Management de la formation : – Bonjour Mathilde Lemoine. Avant d’en venir à l’actualité du secteur de la formation professionnelle, pouvez-vous nous expliquer en quoi formation des salariés et croissance des entreprises sont étroitement liées ?

Depuis plus de dix ans, en tant qu’économiste, j’étudie les mutations économiques, les évolutions du le monde du travail. De récents travaux économétriques et enquêtes montrent que les compétences des salariés ont un impact direct sur la croissance tendancielle mais aussi sur la compétitivité des entreprises à travers un développement et une meilleure diffusion de l’innovation.

Management de la formation : – Dans ces conditions, comment expliquer que rien ne bouge ?

Je relève plusieurs raisons à ce blocage :

  • les employeurs sont, d’une part, souvent réticents aux mobilités internes et, d’autre part, ne souhaitent pas développer les compétences de peur qu’une fois formés les salariés ne les quittent pour la concurrence. Ils privilégient les « formations métiers ».
  • les salariés ne souhaitent pas être formés sans une garantie d’emploi à la clé. Ils acceptent de se former éventuellement pour améliorer leur productivité à leur poste de travail, mais sont plus réticents à développer leurs compétences générales sans objectif précis.
  • les syndicats craignent une individualisation du marché du travail.

Management de la formation : – Parmi ses 12 recommandations pour améliorer la formation professionnelle (août 2015), l’OCDE préconise de préférer à une taxe sur les salaires des incitations fiscales et des subventions pour orienter l’effort de formation des entreprises vers les publics qui en ont besoin.

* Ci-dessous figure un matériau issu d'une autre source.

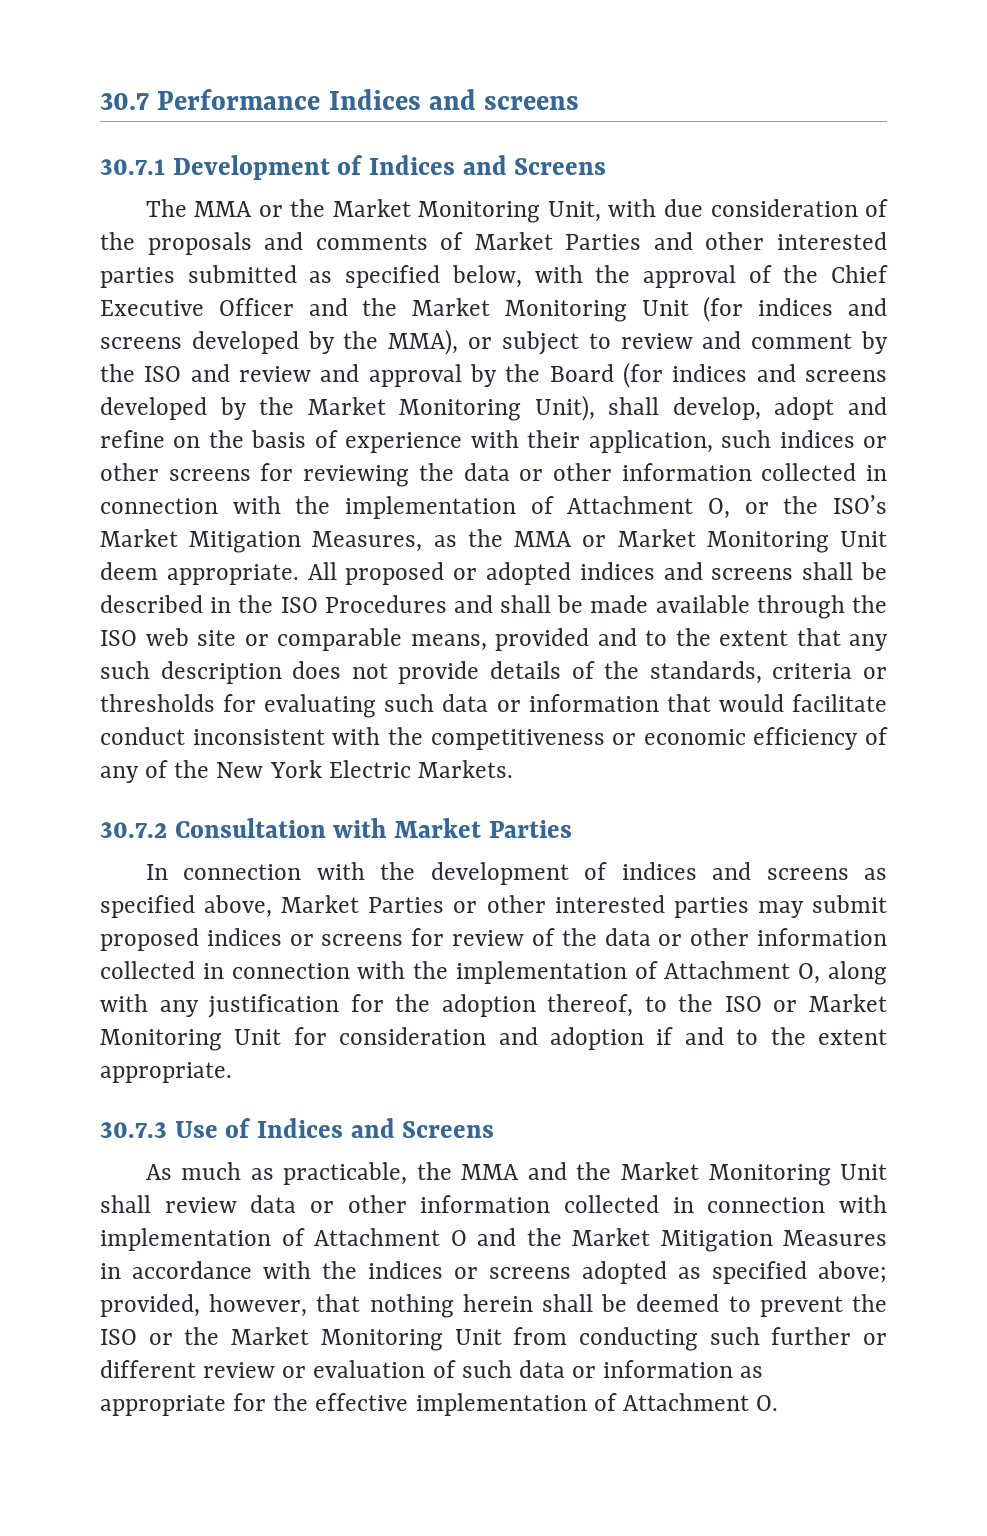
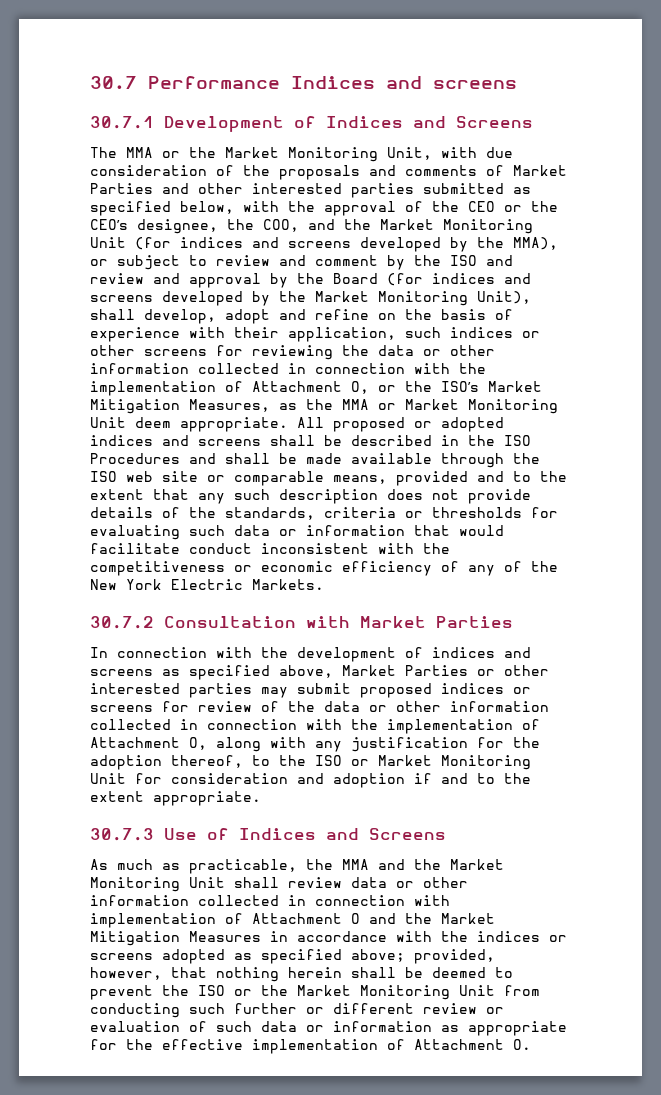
- The MMA or the Market Monitoring Unit, with due consideration of the proposals and comments of Market Parties and other interested parties submitted as specified below, with the approval of the Chief Executive Officer and the Market Monitoring Unit (for indices and screens developed by the MMA), or subject to review and comment by the ISO and review and approval by the Board (for indices and screens developed by the Market Monitoring Unit), shall develop, adopt and refine on the basis of experience with their application, such indices or other screens for reviewing the data or other information collected in connection with the implementation of Attachment O, or the ISO’s Market Mitigation Measures, as the MMA or Market Monitoring Unit deem appropriate.
+ The MMA or the Market Monitoring Unit, with due consideration of the proposals and comments of Market Parties and other interested parties submitted as specified below, with the approval of the CEO or the CEO’s designee, the COO, and the Market Monitoring Unit (for indices and screens developed by the MMA), or subject to review and comment by the ISO and review and approval by the Board (for indices and screens developed by the Market Monitoring Unit), shall develop, adopt and refine on the basis of experience with their application, such indices or other screens for reviewing the data or other information collected in connection with the implementation of Attachment O, or the ISO’s Market Mitigation Measures, as the MMA or Market Monitoring Unit deem appropriate.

Je ne peux qu’être d’accord avec l’OCDE : nous l’avions nous-mêmes indiqué dès décembre 2006 dans le rapport « Les mobilités des salariés » co-écrit avec Etienne Wasmer. Nous proposions de mettre en place unsystème incitatif de bonus-malus portant sur les diverses cotisations (comme les cotisations chômage) ou sur les allègements de charge reçus par les entreprises. Le calcul du bonus-malus porterait sur des critères tels que la fraction des salariés formés, le contenu et la portabilité des qualifications (capital humain général) et le fait d’offrir des formations diplômantes et/ou certifiantes plutôt que non diplômantes et donc difficilement « vendables » sur le marché du travail.

Management de la formation : – Quels seraient les grands axes et objectifs d’une nouvelle réforme de la formation qui pourrait survenir lors du prochain quinquennat ?

Les trois urgences sont les suivantes :

  • Mettre en place un plan de formation large à destination des peu qualifiés proposant une sorte de « passeport savoirs numériques » qui serait l’occasion de revoir les compétences de base. Le gouvernement français pourrait s’inspirer du programme Learn direct* lancé au Royaume-Uni en 2000.
  • Simplifier l’accès à l’offre de formation via un site web simple présentant l’ensemble des offres de formations certifiantes et qualifiantes disponibles. Un audit du site moncompteformation.gouv.frsera bientôt lancé, espérons que la V2 qui en découlera soit plus efficace.
  • Développer les incitations fiscales via les assurances-chômage pour que les entreprises développent régulièrement les compétences de leurs collaborateurs et favorisent davantage la mobilité professionnelle.